_Description of the task:_
Among the entries below, tally the lines that include "subtotal", and give the number alone.

- - - - - - -

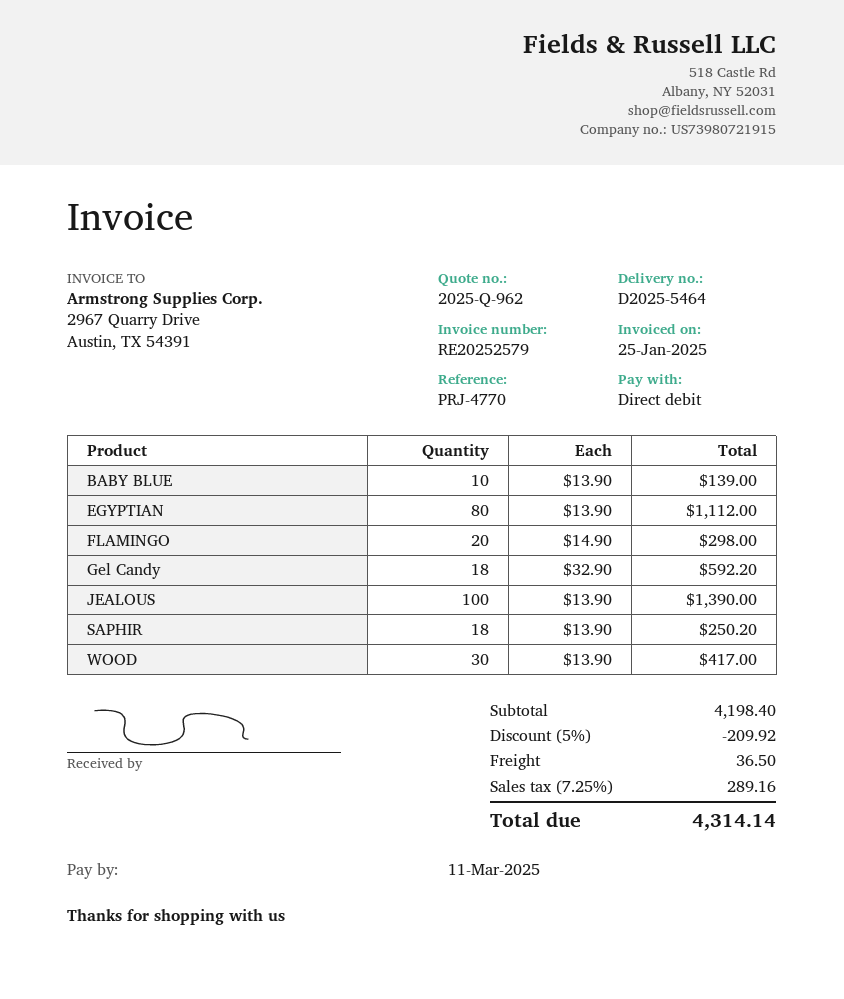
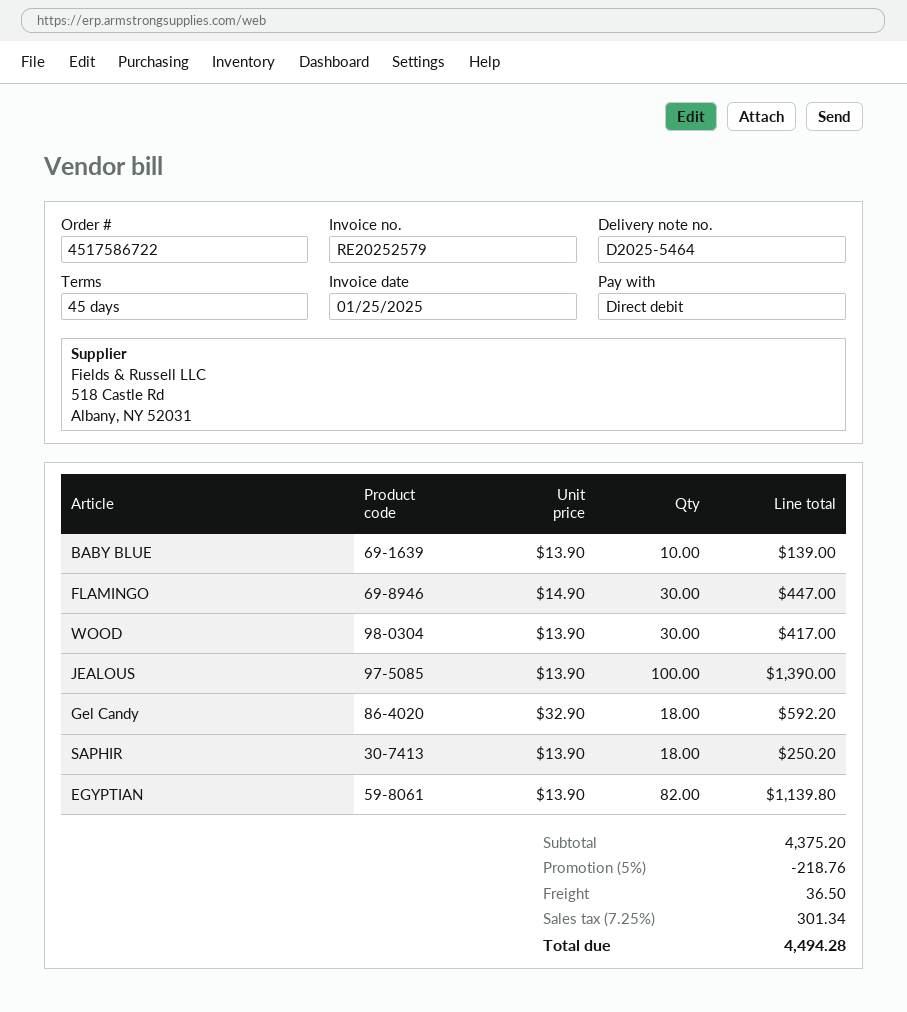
EGYPTIAN: 80 x 13.90 = 1112.00 -> 82 x 13.90 = 1139.80
FLAMINGO: 20 x 14.90 = 298.00 -> 30 x 14.90 = 447.00
subtotal: 4198.40 -> 4375.20
discount: 5% = 209.92 -> 5% = 218.76
tax: 7.25% = 289.16 -> 7.25% = 301.34
total: 4314.14 -> 4494.28

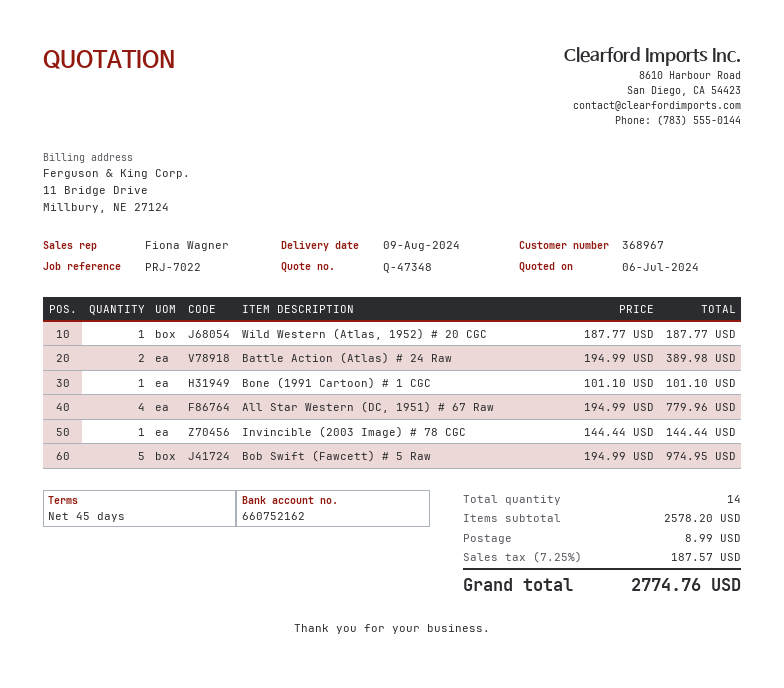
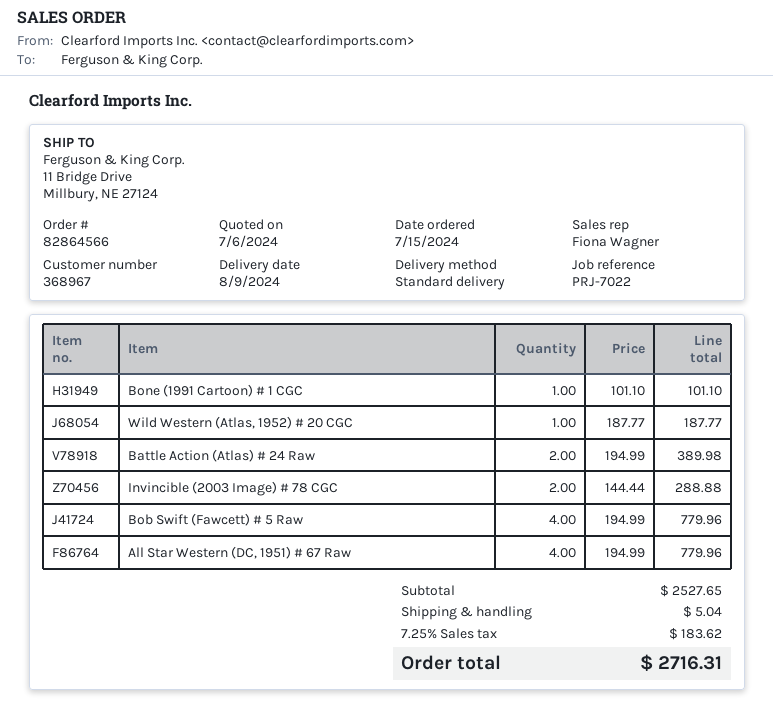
Invincible (2003 Image) # 78 CGC: 1 x 144.44 = 144.44 -> 2 x 144.44 = 288.88
Bob Swift (Fawcett) # 5 Raw: 5 x 194.99 = 974.95 -> 4 x 194.99 = 779.96
subtotal: 2578.20 -> 2527.65
shipping: 8.99 -> 5.04
tax: 7.25% = 187.57 -> 7.25% = 183.62
total: 2774.76 -> 2716.31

- - - - - - -

_Expected answer:_
2